**Excerpted data:**

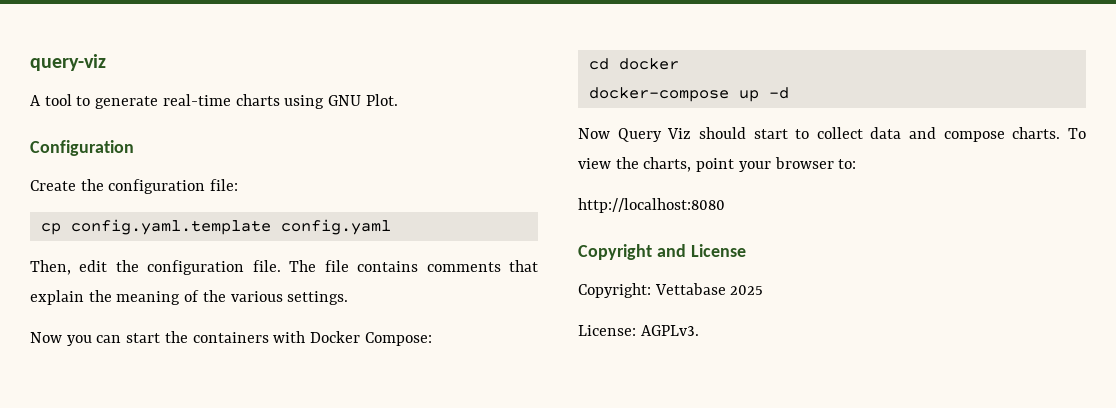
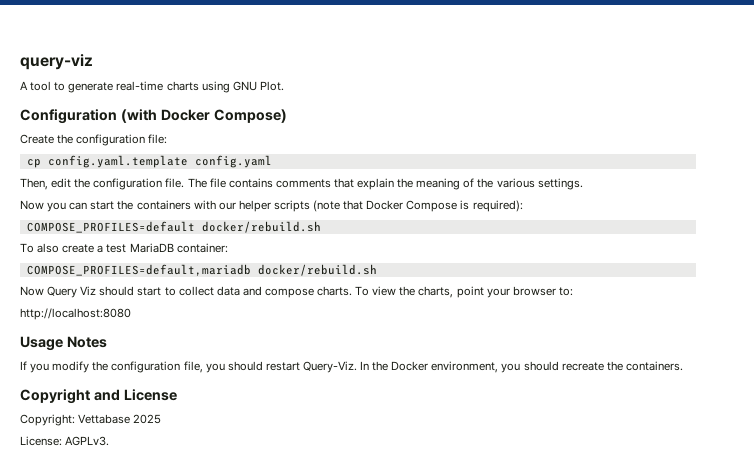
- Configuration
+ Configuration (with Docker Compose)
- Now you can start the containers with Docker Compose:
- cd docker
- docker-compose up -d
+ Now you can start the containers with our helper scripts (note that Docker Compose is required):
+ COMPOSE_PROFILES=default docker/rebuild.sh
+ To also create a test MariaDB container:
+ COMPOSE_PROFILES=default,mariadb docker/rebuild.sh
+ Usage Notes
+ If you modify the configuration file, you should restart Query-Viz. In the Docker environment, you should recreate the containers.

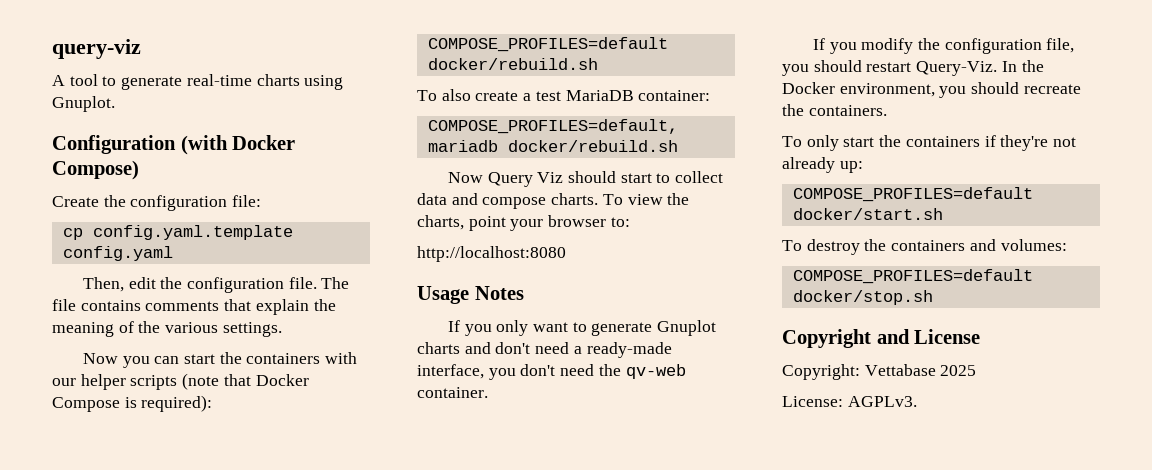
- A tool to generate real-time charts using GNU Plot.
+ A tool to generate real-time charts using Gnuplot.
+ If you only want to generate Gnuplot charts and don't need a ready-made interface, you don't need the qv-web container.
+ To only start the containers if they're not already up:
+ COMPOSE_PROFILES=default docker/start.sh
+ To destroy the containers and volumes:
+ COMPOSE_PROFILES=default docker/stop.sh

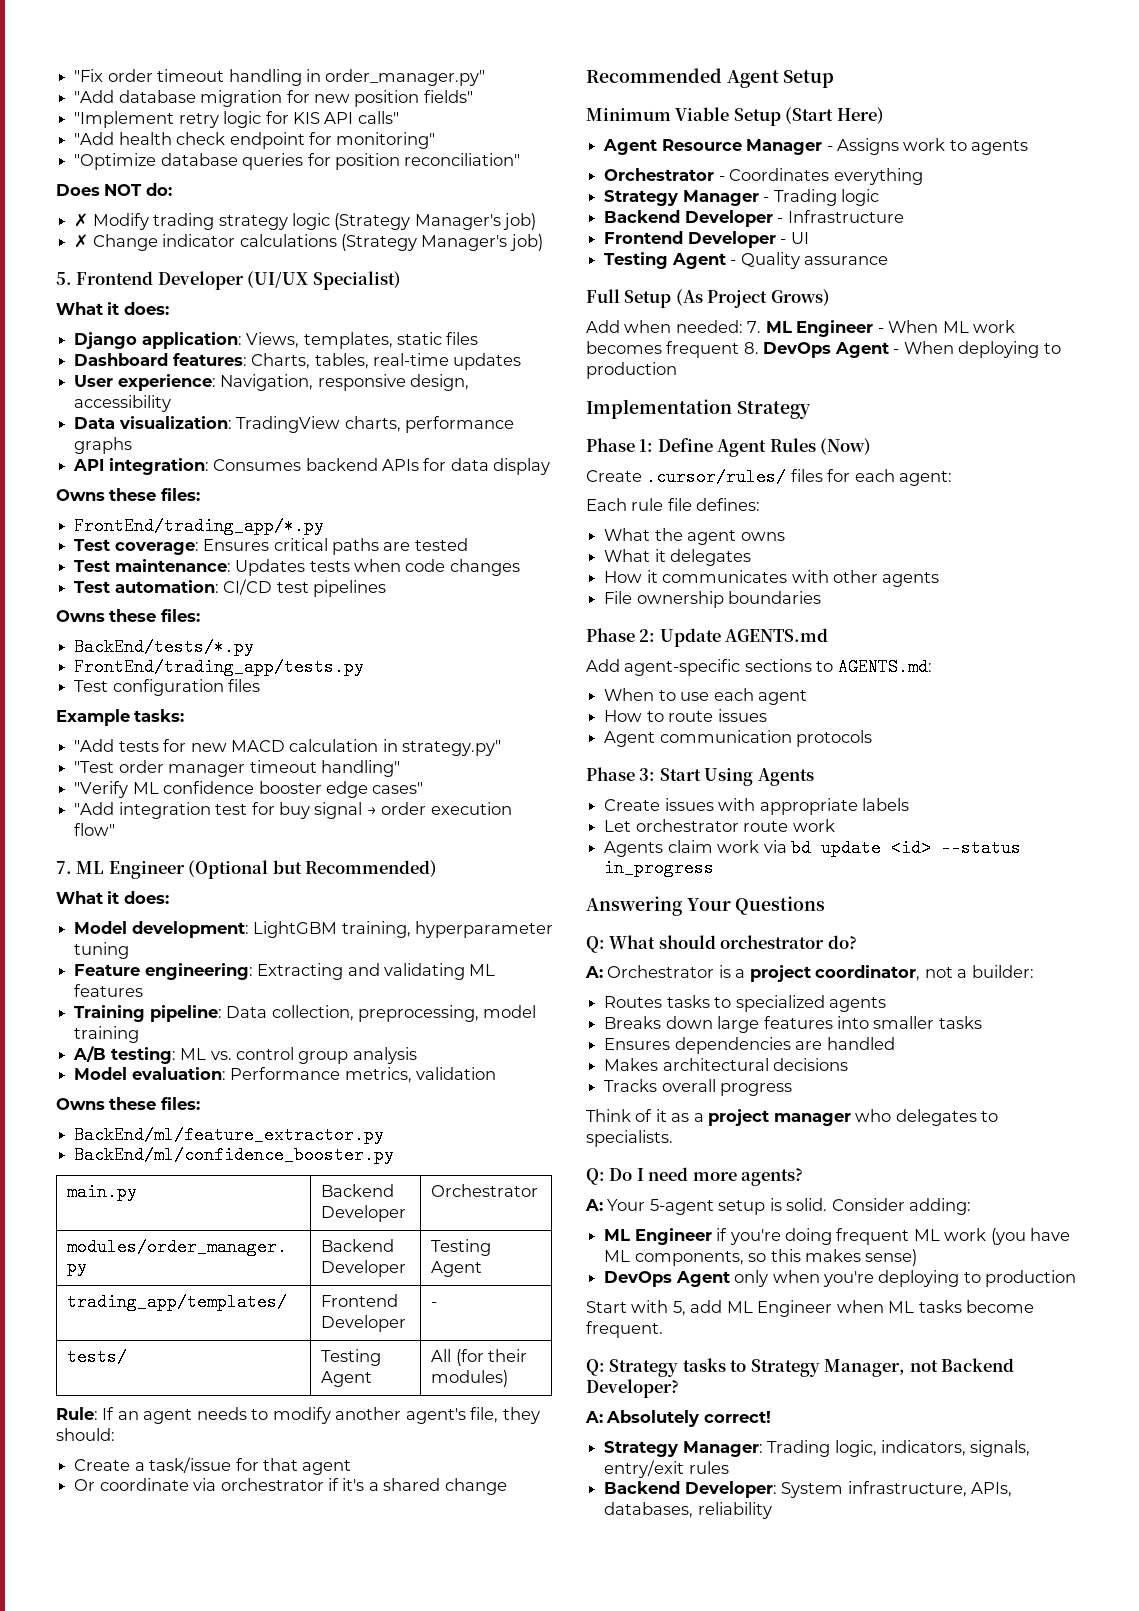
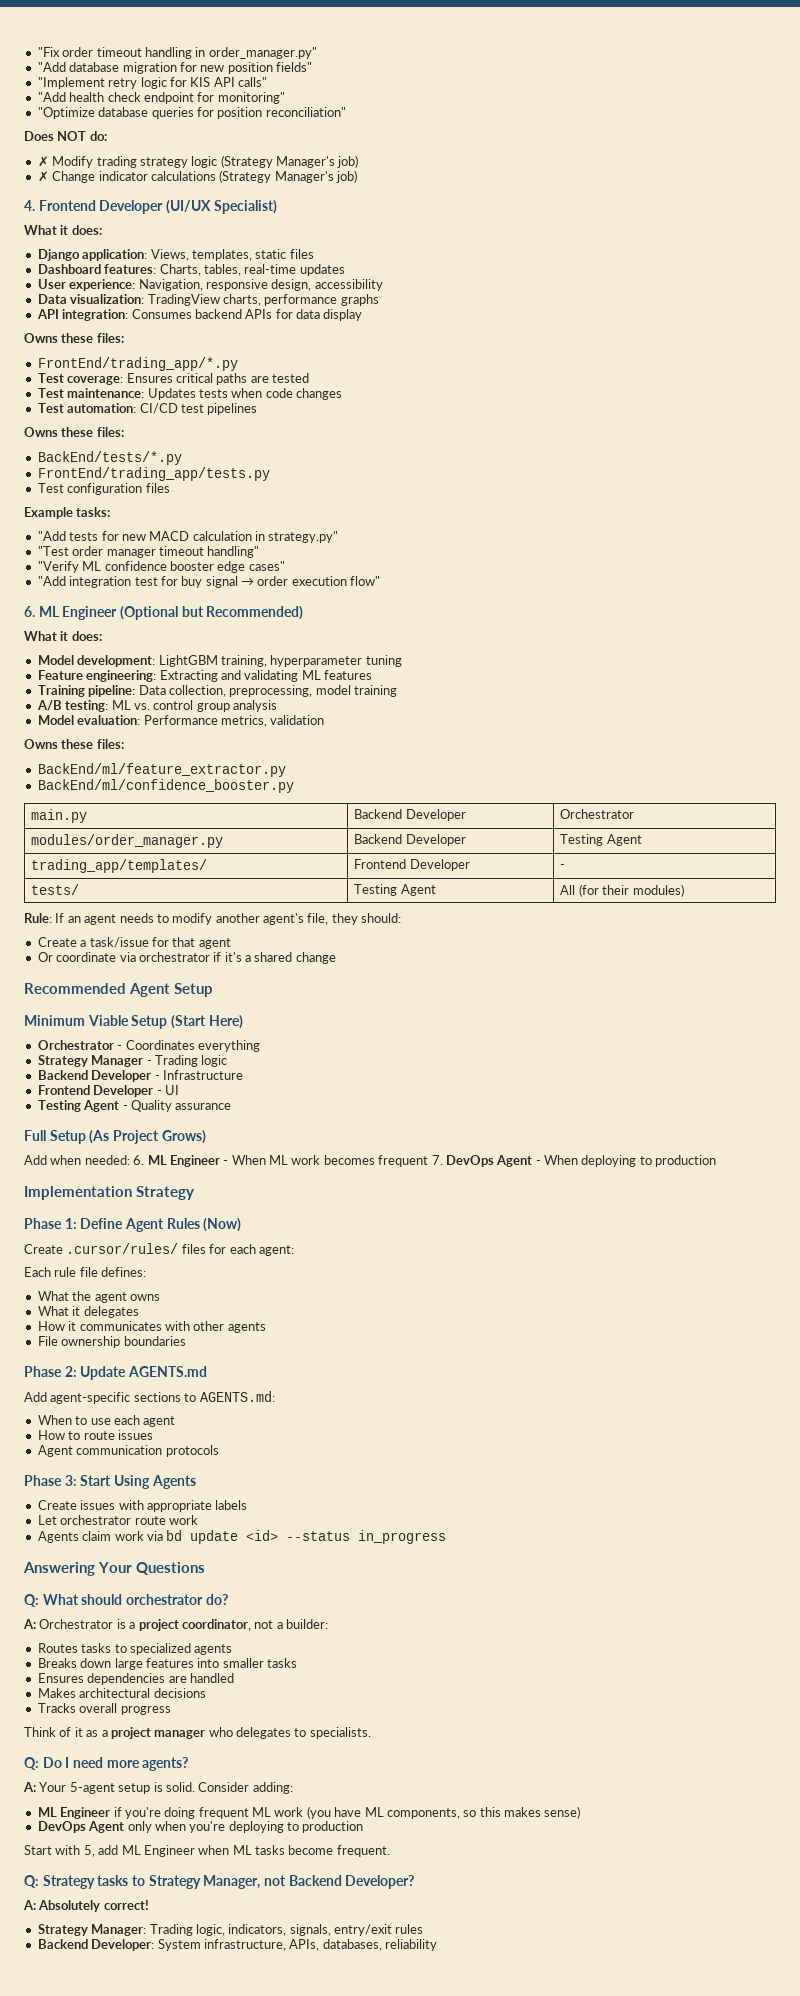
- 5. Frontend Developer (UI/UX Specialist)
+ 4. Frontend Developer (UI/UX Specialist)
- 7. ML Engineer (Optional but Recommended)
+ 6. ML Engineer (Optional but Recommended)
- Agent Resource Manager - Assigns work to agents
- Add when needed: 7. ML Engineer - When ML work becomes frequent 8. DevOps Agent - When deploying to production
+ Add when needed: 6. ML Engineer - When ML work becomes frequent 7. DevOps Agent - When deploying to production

**About this exercise:** The answer to this exercise is one number: how many lines of the records above contain the string "Gnuplot".

**The answer:** 2